Implementing Your Strategy
Team Buy-in:
Kickoff Meeting (60 min)
Discuss the purpose of the new documentation strategy, and allow for questions (you may have lots of them!) (15 min)
Present plan for implementation (45 min)
Gap-Filling:
Function by Function (2 weeks)
Timebox the buildout to ensure progress across the team. Some team members (the generalists) may be covering more than one function
Implement and test outside tool integrations to ensure the right information is plugging into your source of truth
Ongoing Grooming:
Establish a cadence of grooming aligned with the org
Keep a standing meeting where all those responsible for documentation get time to do so – or;
Set a cadence for when said grooming should occur. Only before new hires are onboarded? After projects are completed? Right before monthly planning syncs?
Q&A Gut-checks:
Ensuring that your source of truth is, indeed, true (Monthly, 30-minute team meeting)
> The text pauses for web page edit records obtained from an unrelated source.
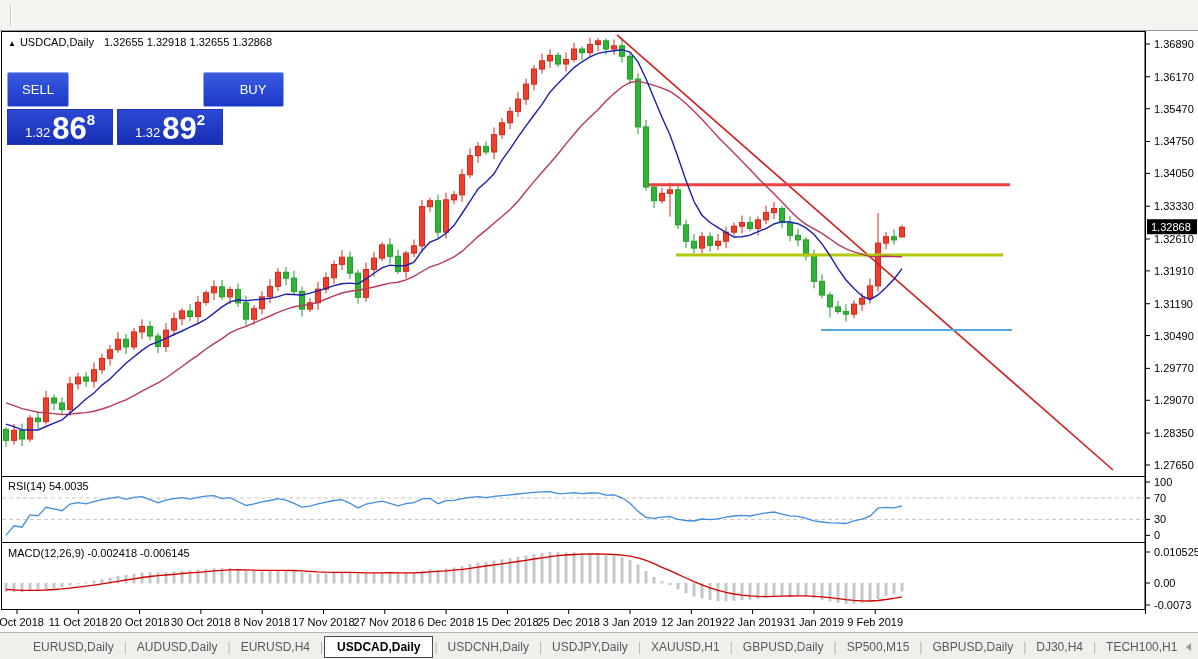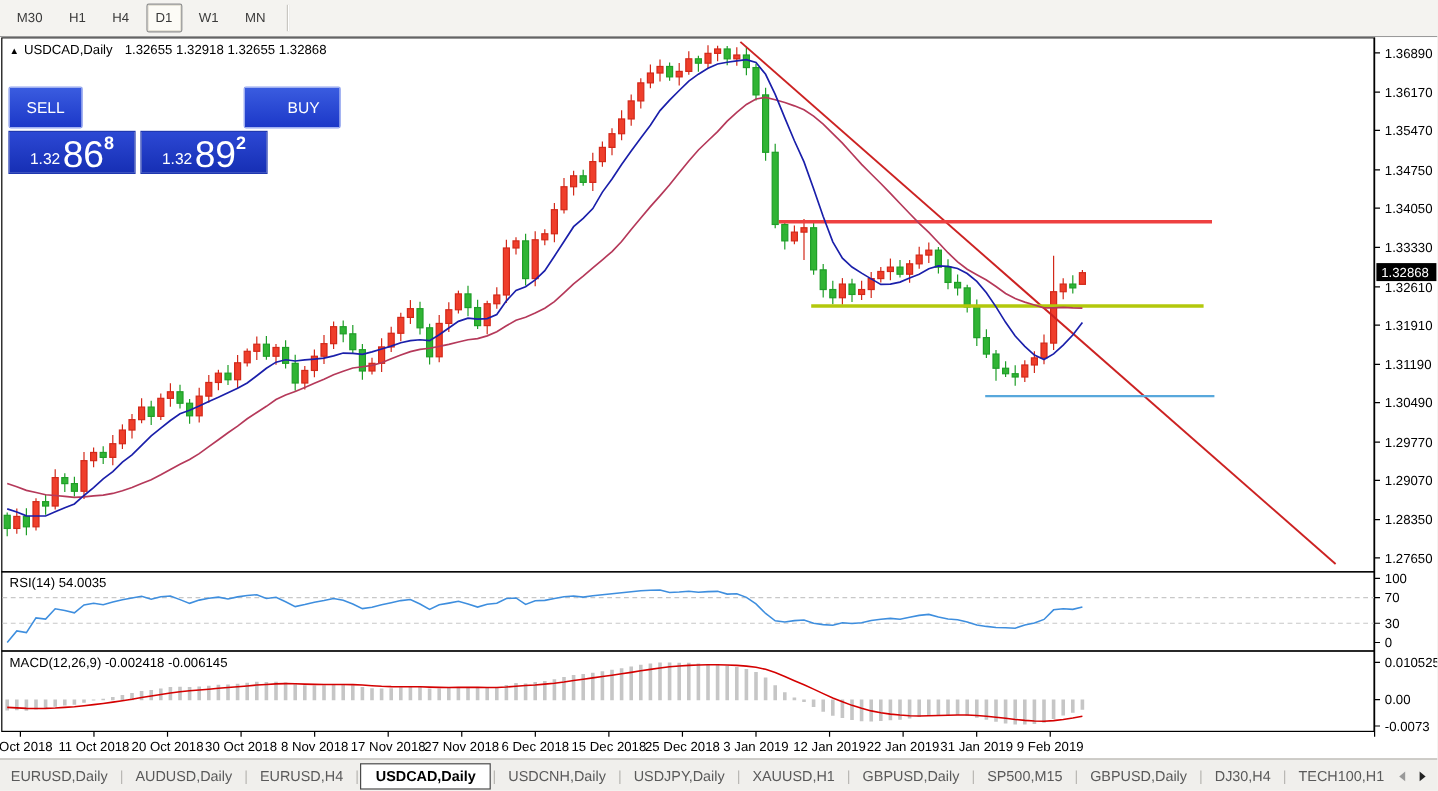"M30" span { html: <span> <span>M30</span> <span>H1</span> <span>H4</span> <span>D1</span> <span>W1</span> <span>MN</span> </span> -> none }
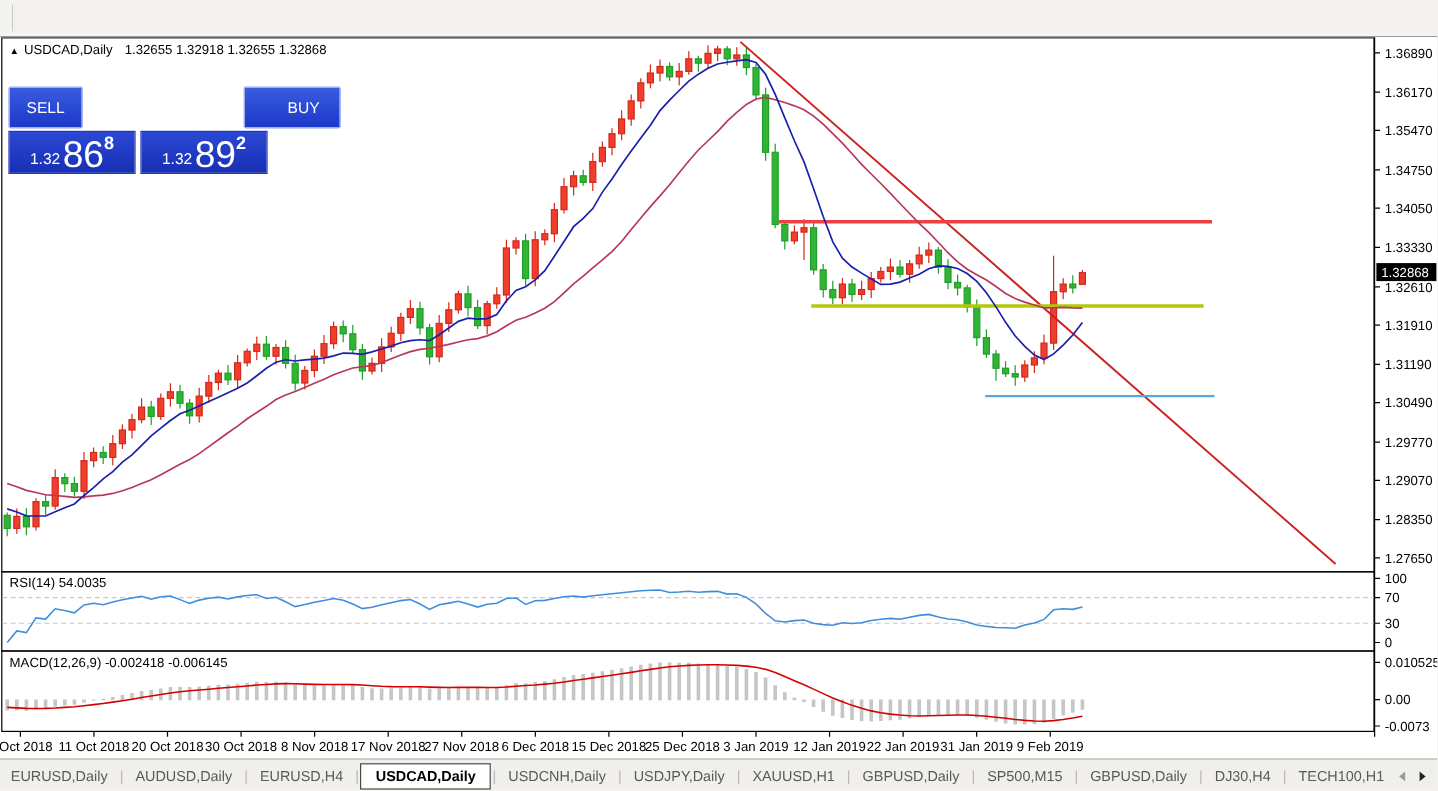"86" .p-big { font-weight: normal -> bold }
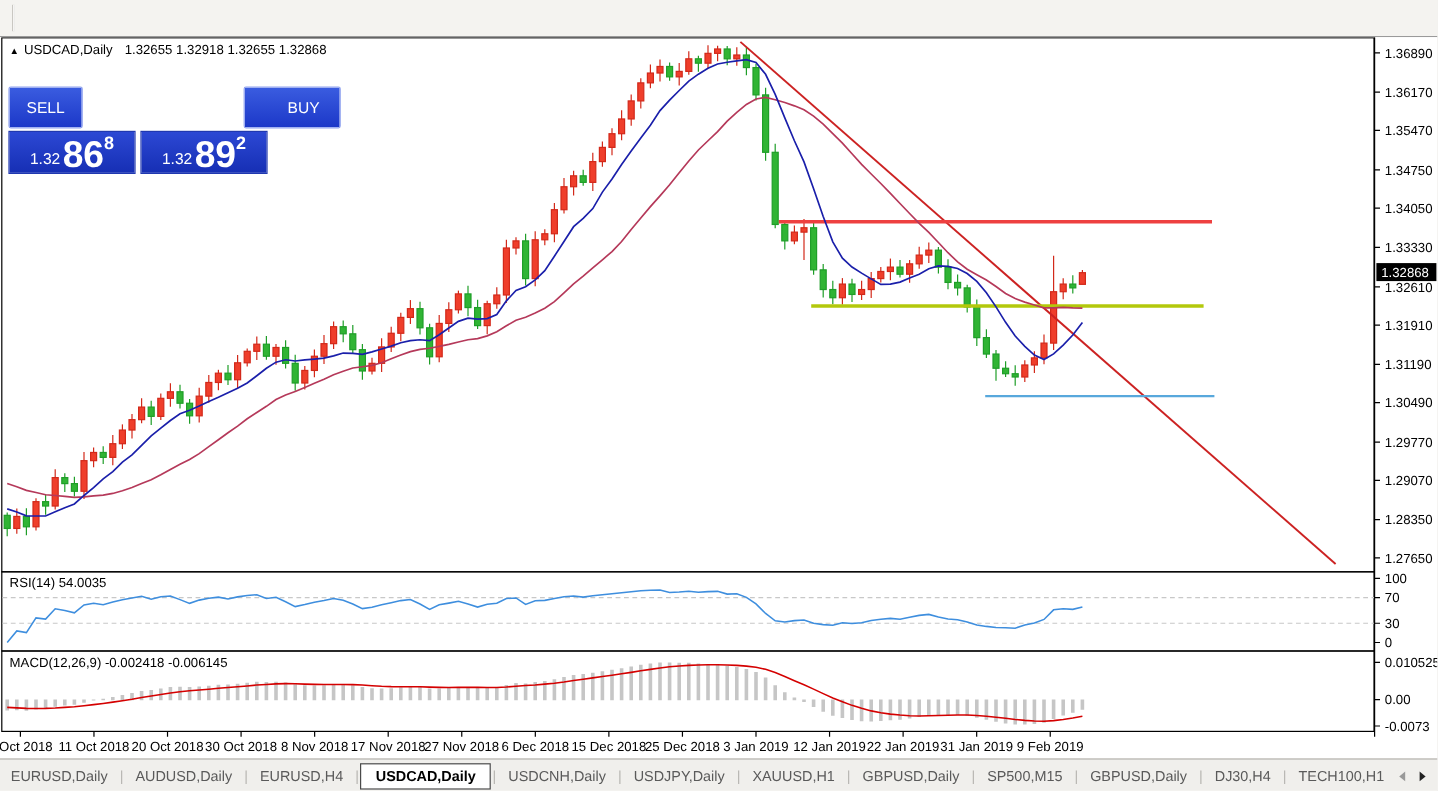"EURUSD,Daily" span { padding-left: none -> 24px }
Take a team pulse on how the tool is being used.
Does the information that’s coming back in the bot seem correct? Where have there been snafus? Should you design ways of mitigating against future issues? Can you pinpoint the root cause?
Before you go
Efficiency will be gained when the quality of information that AI is using is excellent, and data quality only comes from intentionality and commitment to the practice. The promise of self-serve knowledge management querying is one where efficiency gains in team performance and workload management will outweigh the time spent bringing in and updating key information. And by the time you implement this system, the bots will probably have a way to fix that problem, too.